= Mehano =

Company

Mehano is a Slovenian toy company from Izola, founded in 1952 as Mehanotehnika. It produces a large range of both traditional and electronic toys, as well as model railroad equipment. The company has borne its current name of Mehano since 1990. Mehano applied to restructure in November 2008, following reported economic difficulties during the preceding ten years; production in Slovenia ended.
In 2010, Mehano was relaunched with production in China and new branding.

==Mehano model trains==

Mehano's model train products were a relatively recent addition to their product line, and notable for their choice of esoteric prototypes such as the Camelback steam locomotive and the Thalys high-speed train. Every year, they introduced new entries into the market in the high-speed rail industry. In 2007, they introduced a version of the German InterCityExpress (ICE) eight-unit train consist. They are one of the few manufacturers in the world offering a wide variety of high-speed rail models, including the TGV Duplex. Most consider Mehano model trains to be comparable to Lima and other inexpensive brands, probably because of the low-end American prototype models they have manufactured for American model railroad companies.

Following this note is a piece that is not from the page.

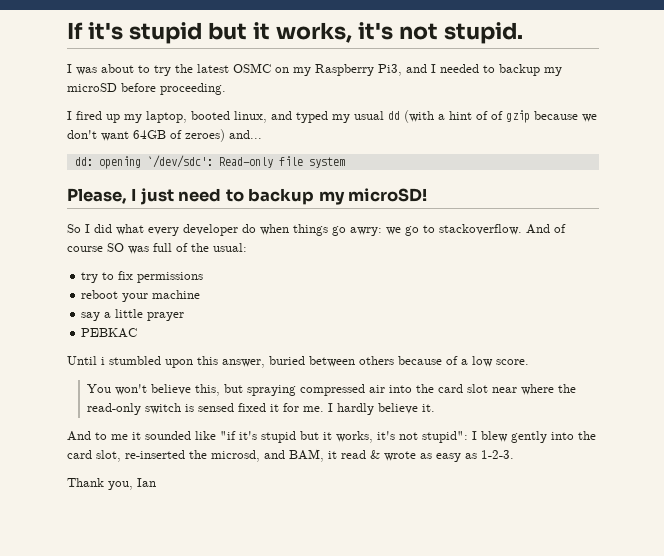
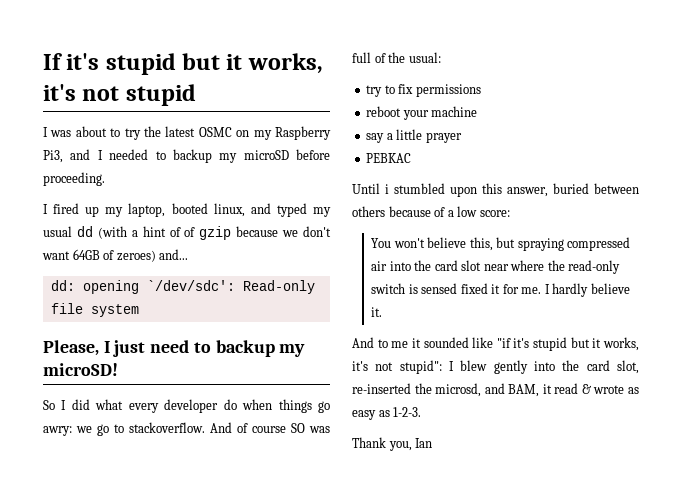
[443,22,523,44] stupid. -> [125,84,196,106] stupid
[496,359,529,365] score. -> [479,210,510,217] score:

At the end of the 1990s, Mehanotechnika shortened its name to Mehano and widened its range with different TGV models. Mehano also manufactured some models for Jouef: The Eurostar, diesel locomotive BB 67007 SNCF ex-Fobbi, a railway crane and track.

In its European product lines, Mehano had been offering higher end features such as DCC, Audio and directional LED head/tail lights. In 2007, Mehano stepped further into the high-end offerings by offering cutting-edge light rail models such as the Syntus 2-unit Alstom Lint 41. They offered three quality lines: Prestige, Hobby Line and Train Line. The Train Line was their entry-level offering for children, while the Prestige Line was their top-of-the-line offering that allowed connectivity to Digital Command Control and sound. Mehano H0 scale products were made for the two-rail direct current system, but they made three-rail, Märklin-compatible versions of some locomotives. Most offerings were also available in N scale, and some in TT scale as well.

In Europe, they were competing with the likes of Märklin, Fleischmann, Roco and others. Since no other manufacturers model the modern high-speed and light rail trains that Mehano offered, they were doing well in the market; however, they had little to no distribution in the US. Walthers, the largest US model train retailer, did not carry any Mehano products. This made Mehano trains rare and hard to find in the US. Mehano products were distributed, in theory, in North America by International Hobby Corporation (IHC).
President's Choice is the house brand of the Loblaws grocery chain (Canada's largest). Since 1992, President's Choice have issued 11 train sets made for them by Mehano featuring Canadian versions of locomotives sold by IHC.